Modupeade C Adetunji et al. World J Microbiol Biotechnol. .

Abstract

The invasion of food by toxigenic fungi is a threat to public health. This study aimed at enumerating the microbial profile, detection of aflatoxin producing genes and quantification of the levels of aflatoxin contamination of cashew nuts meant for human consumption. A polyphasic method of analysis using newly formulated β-Cyclodextrin Neutral Red Desiccated coconut agar (β-CDNRDCA) and Yeast Extract Sucrose agar (YES) with Thin Layer Chromatography (TLC), Polymerase Chain Reaction (PCR) and High Performance Liquid Chromatographic (HPLC) method was adopted in determining the aflatoxigenic potential of the isolates, the presence of aflatoxin biosynthetic gene (aflM, aflD, aflR, aflJ omt-A) and estimation of the total aflatoxin content of the nuts. The fungal counts ranged from 2.0 to 2.4 log10cfu/g and sixty-three fungal isolates belonging to 18 genera and 34 species were isolated. The Aspergillus spp. were the most frequently isolated (50.79%) while Trichoderma spp. (1.59%) were the least. and fluorescence production was enhanced on the newly formulated β-CDNRDCA by the aflatoxigenic species.

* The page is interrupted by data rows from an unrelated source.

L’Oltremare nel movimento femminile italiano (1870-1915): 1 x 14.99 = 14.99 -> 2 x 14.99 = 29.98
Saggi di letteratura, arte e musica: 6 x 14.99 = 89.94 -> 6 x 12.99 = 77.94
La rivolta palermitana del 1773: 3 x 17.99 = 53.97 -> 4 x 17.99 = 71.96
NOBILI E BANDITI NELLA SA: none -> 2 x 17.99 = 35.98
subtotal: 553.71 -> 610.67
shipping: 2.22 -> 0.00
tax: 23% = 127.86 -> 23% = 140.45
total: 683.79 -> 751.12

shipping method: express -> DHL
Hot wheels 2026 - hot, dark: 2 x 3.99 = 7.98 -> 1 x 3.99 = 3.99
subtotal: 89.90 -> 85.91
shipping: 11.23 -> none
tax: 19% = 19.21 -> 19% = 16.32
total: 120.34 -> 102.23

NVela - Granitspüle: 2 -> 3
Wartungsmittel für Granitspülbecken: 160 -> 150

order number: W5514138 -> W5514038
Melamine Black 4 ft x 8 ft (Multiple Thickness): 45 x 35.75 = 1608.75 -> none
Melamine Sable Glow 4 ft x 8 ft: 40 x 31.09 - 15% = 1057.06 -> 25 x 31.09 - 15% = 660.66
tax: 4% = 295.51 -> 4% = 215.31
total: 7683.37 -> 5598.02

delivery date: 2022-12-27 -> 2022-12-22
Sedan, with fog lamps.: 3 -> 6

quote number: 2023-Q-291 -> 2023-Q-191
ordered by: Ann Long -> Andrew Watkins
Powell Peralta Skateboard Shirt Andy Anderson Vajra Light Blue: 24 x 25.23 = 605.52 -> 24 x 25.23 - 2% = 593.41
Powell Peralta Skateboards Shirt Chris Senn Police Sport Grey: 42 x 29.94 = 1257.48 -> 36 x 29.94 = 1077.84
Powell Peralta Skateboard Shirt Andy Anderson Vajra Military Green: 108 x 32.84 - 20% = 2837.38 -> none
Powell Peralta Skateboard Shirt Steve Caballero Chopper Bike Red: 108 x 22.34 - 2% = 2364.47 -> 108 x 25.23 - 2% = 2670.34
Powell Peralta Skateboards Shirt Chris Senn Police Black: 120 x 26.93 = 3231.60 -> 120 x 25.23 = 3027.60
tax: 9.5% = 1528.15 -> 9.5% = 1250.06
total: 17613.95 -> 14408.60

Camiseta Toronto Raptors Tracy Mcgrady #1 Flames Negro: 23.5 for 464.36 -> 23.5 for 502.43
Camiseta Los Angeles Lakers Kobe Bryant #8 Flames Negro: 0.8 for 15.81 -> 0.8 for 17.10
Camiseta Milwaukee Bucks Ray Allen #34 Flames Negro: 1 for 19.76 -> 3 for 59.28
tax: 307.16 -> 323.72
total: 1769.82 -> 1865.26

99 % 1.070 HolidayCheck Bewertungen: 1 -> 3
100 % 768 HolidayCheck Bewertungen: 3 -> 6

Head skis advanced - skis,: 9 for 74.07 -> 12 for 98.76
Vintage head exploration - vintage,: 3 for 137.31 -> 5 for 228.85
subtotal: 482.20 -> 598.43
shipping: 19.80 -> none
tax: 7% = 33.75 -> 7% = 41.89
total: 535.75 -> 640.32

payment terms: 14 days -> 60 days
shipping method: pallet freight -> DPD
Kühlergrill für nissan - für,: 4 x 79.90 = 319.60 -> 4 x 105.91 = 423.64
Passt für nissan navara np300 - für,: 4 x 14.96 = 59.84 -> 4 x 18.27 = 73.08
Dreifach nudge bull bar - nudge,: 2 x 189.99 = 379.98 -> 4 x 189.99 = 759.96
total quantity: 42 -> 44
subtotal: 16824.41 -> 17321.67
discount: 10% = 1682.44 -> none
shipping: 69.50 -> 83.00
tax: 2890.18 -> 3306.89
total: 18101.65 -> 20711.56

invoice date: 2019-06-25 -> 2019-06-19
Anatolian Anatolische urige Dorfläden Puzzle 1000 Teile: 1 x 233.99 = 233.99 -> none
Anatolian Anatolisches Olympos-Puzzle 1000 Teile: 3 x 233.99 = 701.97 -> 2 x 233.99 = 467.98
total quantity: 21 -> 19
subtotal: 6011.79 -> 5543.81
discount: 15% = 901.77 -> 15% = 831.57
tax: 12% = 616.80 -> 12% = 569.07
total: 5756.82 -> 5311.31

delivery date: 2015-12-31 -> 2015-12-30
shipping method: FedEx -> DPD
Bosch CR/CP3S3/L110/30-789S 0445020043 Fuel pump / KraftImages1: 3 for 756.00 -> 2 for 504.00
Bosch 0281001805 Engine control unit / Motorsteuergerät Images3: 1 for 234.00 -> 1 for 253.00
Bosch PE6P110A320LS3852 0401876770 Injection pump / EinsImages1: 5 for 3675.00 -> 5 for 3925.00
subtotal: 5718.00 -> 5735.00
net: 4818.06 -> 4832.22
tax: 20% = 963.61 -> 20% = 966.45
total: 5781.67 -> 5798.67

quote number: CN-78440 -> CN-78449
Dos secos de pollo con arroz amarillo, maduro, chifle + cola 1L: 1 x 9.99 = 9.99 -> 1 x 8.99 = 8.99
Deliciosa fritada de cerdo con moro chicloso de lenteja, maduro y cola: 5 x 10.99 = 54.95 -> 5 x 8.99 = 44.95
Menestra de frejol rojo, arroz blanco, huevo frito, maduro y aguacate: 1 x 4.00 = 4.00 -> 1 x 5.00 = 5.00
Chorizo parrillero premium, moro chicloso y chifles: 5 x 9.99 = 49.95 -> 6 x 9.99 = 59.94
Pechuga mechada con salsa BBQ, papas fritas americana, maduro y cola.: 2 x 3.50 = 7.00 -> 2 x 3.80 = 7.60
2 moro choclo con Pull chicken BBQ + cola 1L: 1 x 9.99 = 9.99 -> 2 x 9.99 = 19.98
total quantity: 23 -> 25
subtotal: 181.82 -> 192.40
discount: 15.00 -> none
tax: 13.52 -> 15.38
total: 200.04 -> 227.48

The aflD gene was amplified in all the isolates while aflM, aflR and aflJ gene were each amplified in 77.77% of the isolates and omt-A gene in 70.37%. The aflatoxin content of the nuts ranged from 0.03 to 0.77 µg/kg and were below the 4 µg/kg EU recommended limit for total aflatoxins. The present work confirms that a single method of analysis may not be sufficient to screen for the presence of aflatoxins in foods, as with a combination of different methods.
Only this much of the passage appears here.